What is being asked - Tally the lines below that hold the string "size", and report the tally by itself.

Data in this exercise -
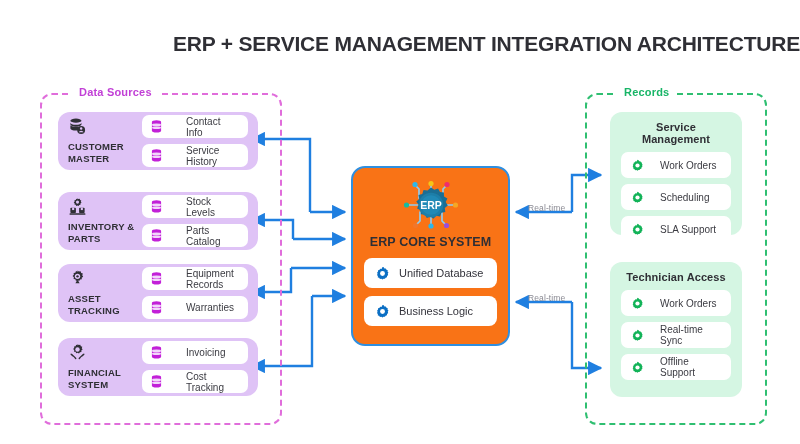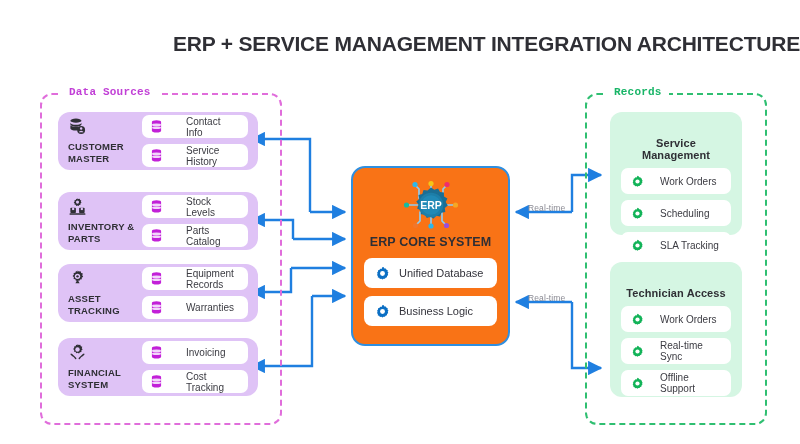--- a/index.html
+++ b/index.html
@@ -17,24 +17,24 @@
     position:absolute;left:0;top:32px;width:800px;
     text-align:right;
     font-size:21px;font-weight:bold;letter-spacing:-0.2px;
     color:#2f2f35;
   }
 
   
   .group{position:absolute;border-radius:12px;border:2px dashed #e06ddb;}
   .group.green{border-color:#2fbf71;}
   .group-label{
-    position:absolute;top:-9px;left:20px;
+    position:absolute;top:-9px;left:30px;
     background:#ffffff;padding:0 7px;
     font-size:11px;font-weight:bold;color:#c13fd6;
-    letter-spacing:.2px;white-space:nowrap;font-family:Liberation Mono, monospace;
+    letter-spacing:.2px;white-space:nowrap;
   }
   .group.green .group-label{color:#18b567;}
 
   
   .src-card{
     position:absolute;
     background:#dfc3f6;border-radius:12px;
     display:flex;align-items:center;
     box-sizing:border-box;padding:0 10px;
   }
@@ -69,21 +69,21 @@
   .erp-chip{
     width:133px;height:30px;background:#fff;border-radius:8px;
     display:flex;align-items:center;gap:9px;padding:4px 11px;
     box-sizing:border-box;font-size:11px;color:#33333b;
     margin-bottom:8px;
   }
 
   
   .mod-card{
     position:absolute;background:#d5f6e3;border-radius:12px;
-    box-sizing:border-box;padding:25px 11px;
+    box-sizing:border-box;padding:9px 11px;
   }
   .mod-title{
     font-size:11px;font-weight:bold;color:#2f2f35;
     text-align:center;margin-bottom:7px;letter-spacing:.1px;
   }
   .mod-chip{
     background:#ffffff;border-radius:7px;height:26px;
     display:flex;align-items:center;gap:16px;padding:0 10px;
     font-size:10px;color:#3b3b42;margin-bottom:6px;
   }
@@ -343,21 +343,21 @@
         <path d="M12 1.6l2.1.5.9 2 2.2-.1 1.2 1.8 2 .9-.4 2.2 1.5 1.6-1.1 1.9.7 2.1-1.8 1.3-.2 2.2-2.1.6-1.2 1.9-2.2-.3-1.6 1.4-1.9-1.1-2.2.2-1.3-1.8-2.1-.6.1-2.2-1.5-1.6 1-1.9-.7-2.1L4.7 9l.2-2.2L7 6.2l1.2-1.9 2.2.3z" fill="#12b358"></path>
         <circle cx="12" cy="12" r="3.9" fill="#ffffff"></circle>
       </svg>
       <span>Scheduling</span>
     </div>
     <div class="mod-chip">
       <svg class="ico" width="13" height="13" viewBox="0 0 24 24">
         <path d="M12 1.6l2.1.5.9 2 2.2-.1 1.2 1.8 2 .9-.4 2.2 1.5 1.6-1.1 1.9.7 2.1-1.8 1.3-.2 2.2-2.1.6-1.2 1.9-2.2-.3-1.6 1.4-1.9-1.1-2.2.2-1.3-1.8-2.1-.6.1-2.2-1.5-1.6 1-1.9-.7-2.1L4.7 9l.2-2.2L7 6.2l1.2-1.9 2.2.3z" fill="#12b358"></path>
         <circle cx="12" cy="12" r="3.9" fill="#ffffff"></circle>
       </svg>
-      <span>SLA Tracking</span>
+      <span>SLA Support</span>
     </div>
   </div>
 
   <div class="mod-card" style="left:610px;top:262px;width:132px;height:135px;">
     <div class="mod-title">Technician Access</div>
     <div class="mod-chip">
       <svg class="ico" width="13" height="13" viewBox="0 0 24 24">
         <path d="M12 1.6l2.1.5.9 2 2.2-.1 1.2 1.8 2 .9-.4 2.2 1.5 1.6-1.1 1.9.7 2.1-1.8 1.3-.2 2.2-2.1.6-1.2 1.9-2.2-.3-1.6 1.4-1.9-1.1-2.2.2-1.3-1.8-2.1-.6.1-2.2-1.5-1.6 1-1.9-.7-2.1L4.7 9l.2-2.2L7 6.2l1.2-1.9 2.2.3z" fill="#12b358"></path>
         <circle cx="12" cy="12" r="3.9" fill="#ffffff"></circle>
       </svg>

The completed task - 5